_About this task_
Find how many lines of the following entries contain "none". Reply with the number alone.

Excerpted records section start

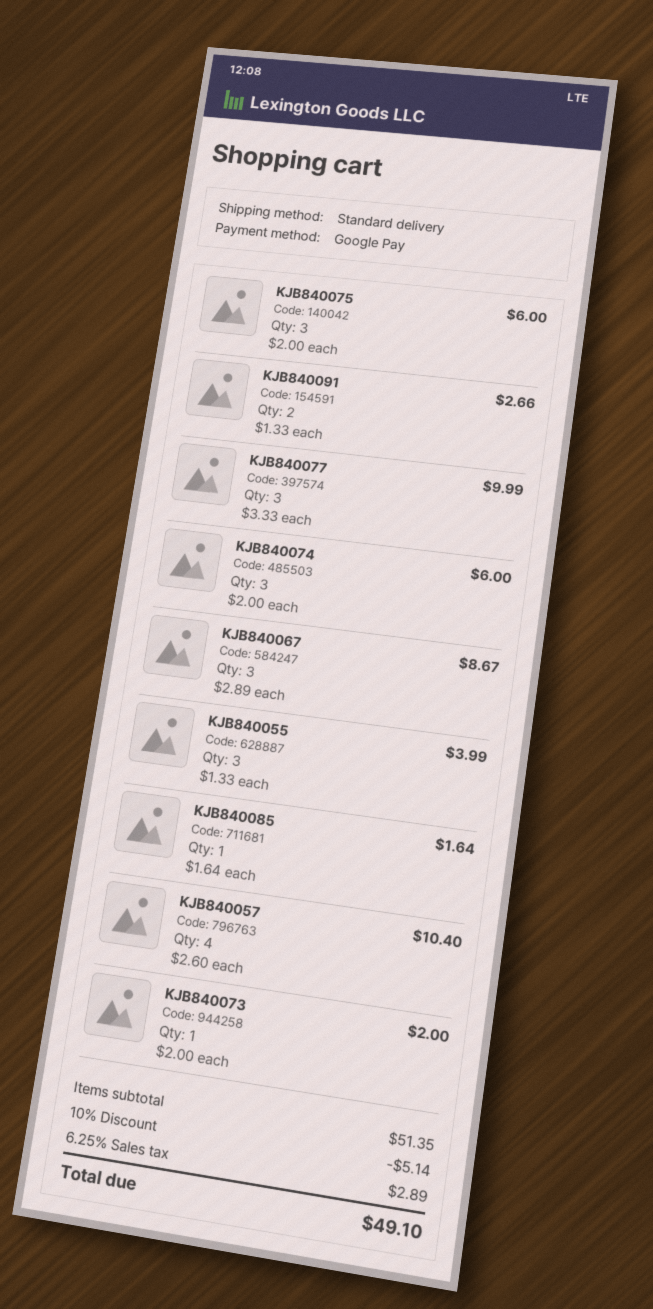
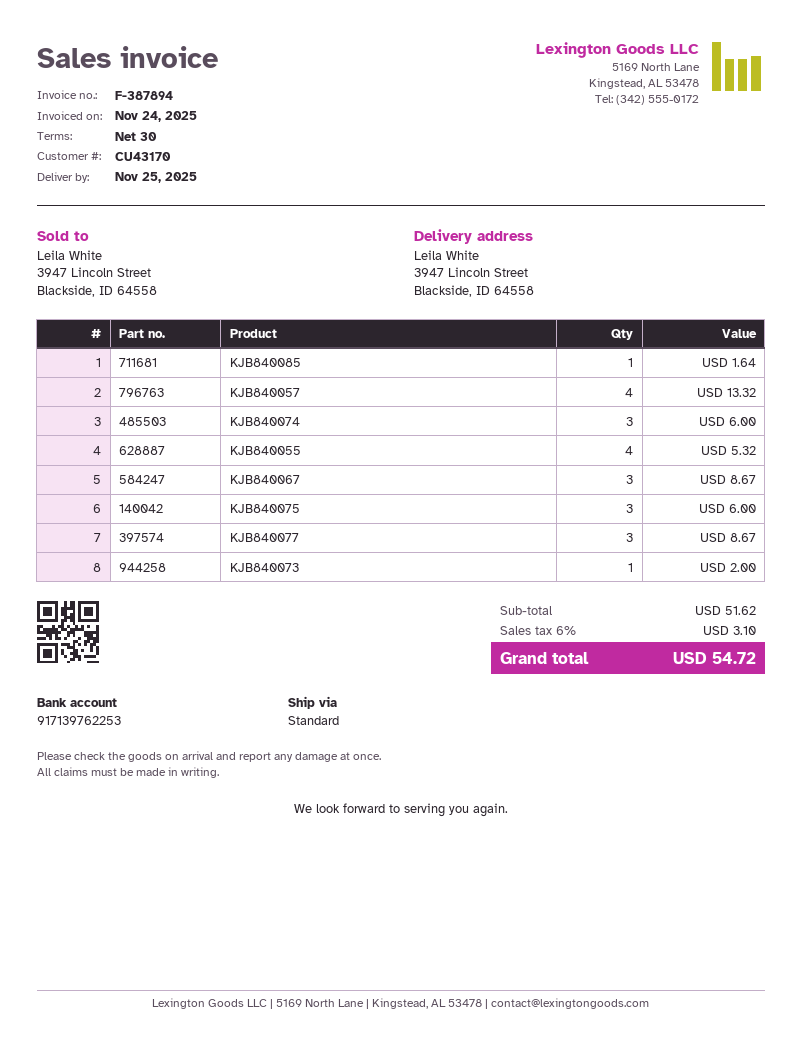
KJB840091: 2 for 2.66 -> none
KJB840077: 3 for 9.99 -> 3 for 8.67
KJB840055: 3 for 3.99 -> 4 for 5.32
KJB840057: 4 for 10.40 -> 4 for 13.32
subtotal: 51.35 -> 51.62
discount: 10% = 5.14 -> none
tax: 6.25% = 2.89 -> 6% = 3.10
total: 49.10 -> 54.72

Excerpted records section end

_Output for this task_
2